Web interface edit records:
......

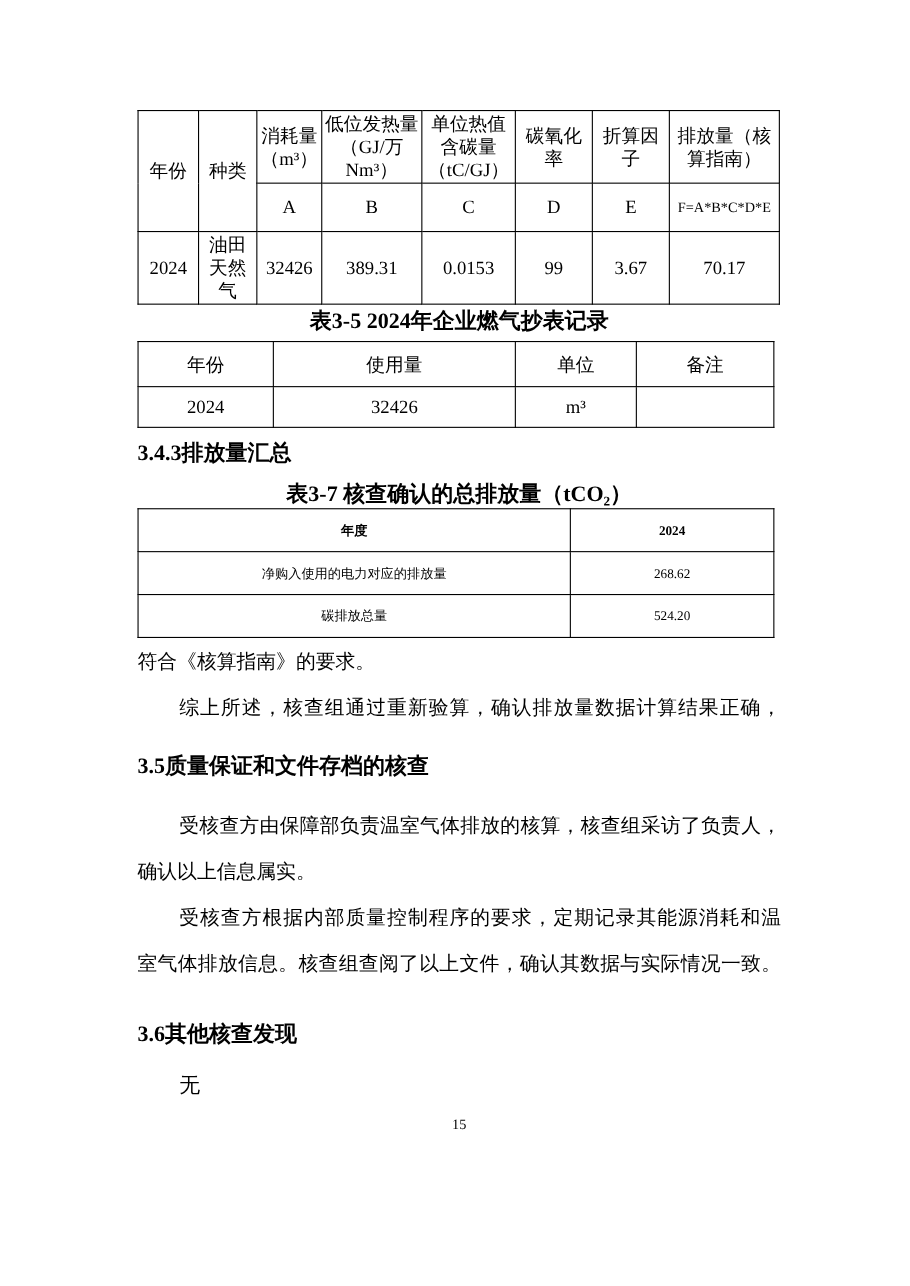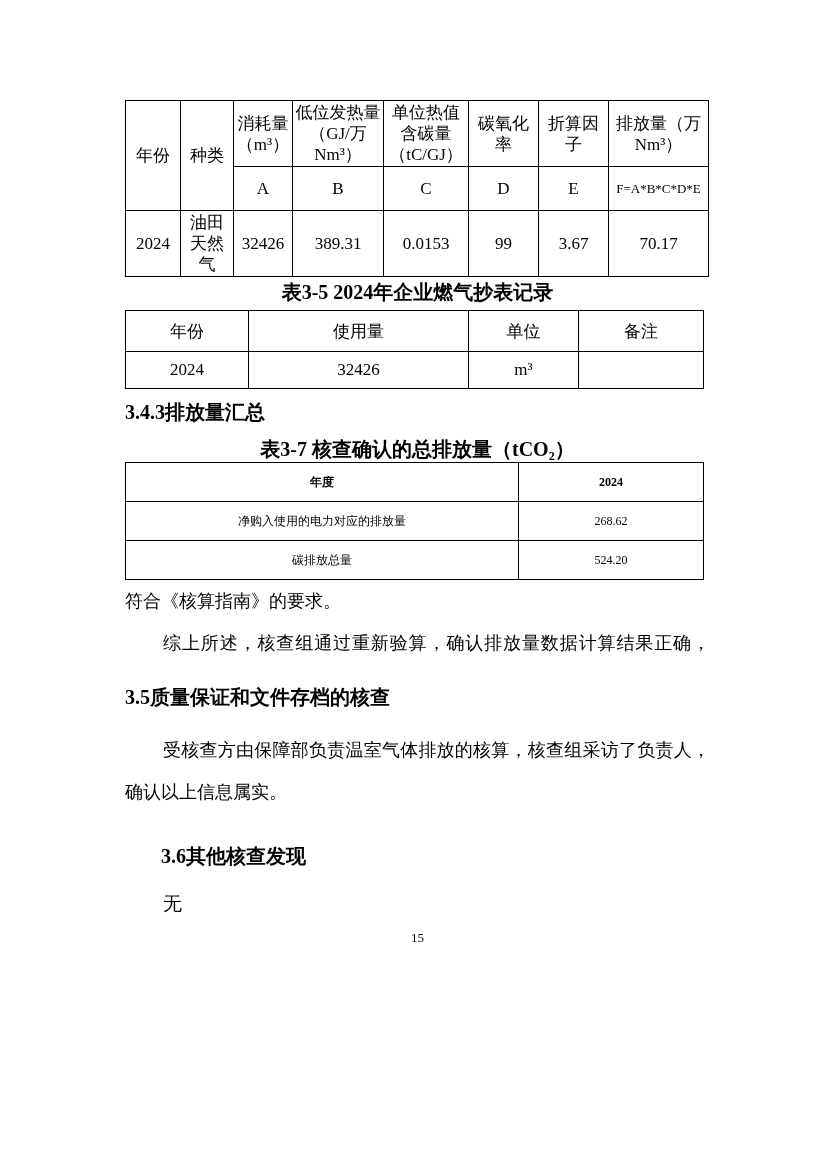--- a/index.html
+++ b/index.html
@@ -112,7 +112,7 @@
         <td>单位热值含碳量（tC/GJ）</td>
         <td>碳氧化率</td>
         <td>折算因子</td>
-        <td>排放量（万Nm³）</td>
+        <td>排放量（核算指南）</td>
       </tr>
       <tr class="r-formula">
         <td>A</td>

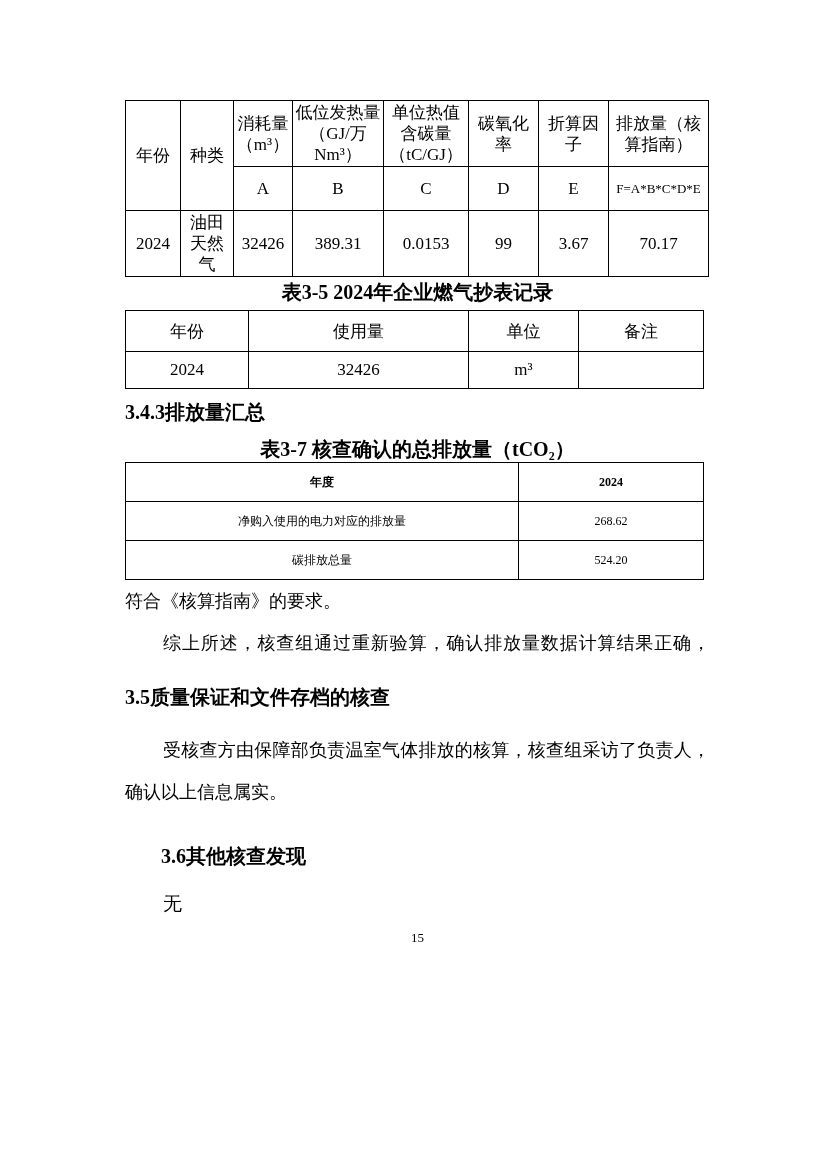--- a/index.html
+++ b/index.html
@@ -196,6 +196,10 @@
       <div class="pline full indent">受核查方由保障部负责温室气体排放的核算，核查组采访了负责人，</div>
       <div class="pline">确认以上信息属实。</div>
     </div>
+    <div>
+      <div class="pline full indent">受核查方根据内部质量控制程序的要求，定期记录其能源消耗和温</div>
+      <div class="pline full">室气体排放信息。核查组查阅了以上文件，确认其数据与实际情况一致。</div>
+    </div>
 
     <div class="heading h36">3.6其他核查发现</div>
 

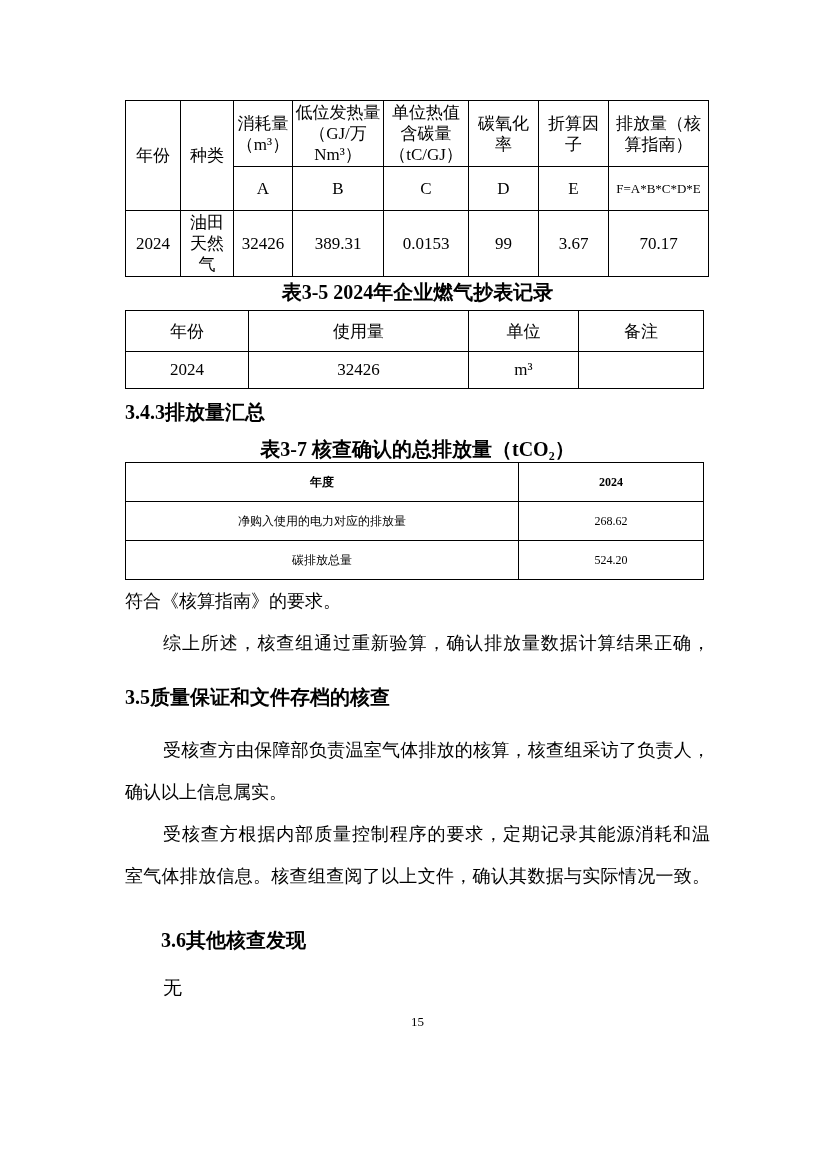--- a/index.html
+++ b/index.html
@@ -56,7 +56,7 @@
   }
   .h343 { margin-top: 9px; }
   .h35  { margin-top: 18px; line-height: 30px; }
-  .h36  { margin-top: 28px; line-height: 30px; margin-left: 36px; }
+  .h36  { margin-top: 28px; line-height: 30px; }
   
   .pline {
     font-size: 18px;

......

**YOUR INSTRUCTIONS**:
Give again, word for word, only the lines that run from the top of the data above through the line with "-196,6 +196,10 @@". Drop the pictures.

**FINISHED EXERCISE**:
--- a/index.html
+++ b/index.html
@@ -112,7 +112,7 @@
         <td>单位热值含碳量（tC/GJ）</td>
         <td>碳氧化率</td>
         <td>折算因子</td>
-        <td>排放量（万Nm³）</td>
+        <td>排放量（核算指南）</td>
       </tr>
       <tr class="r-formula">
         <td>A</td>

--- a/index.html
+++ b/index.html
@@ -196,6 +196,10 @@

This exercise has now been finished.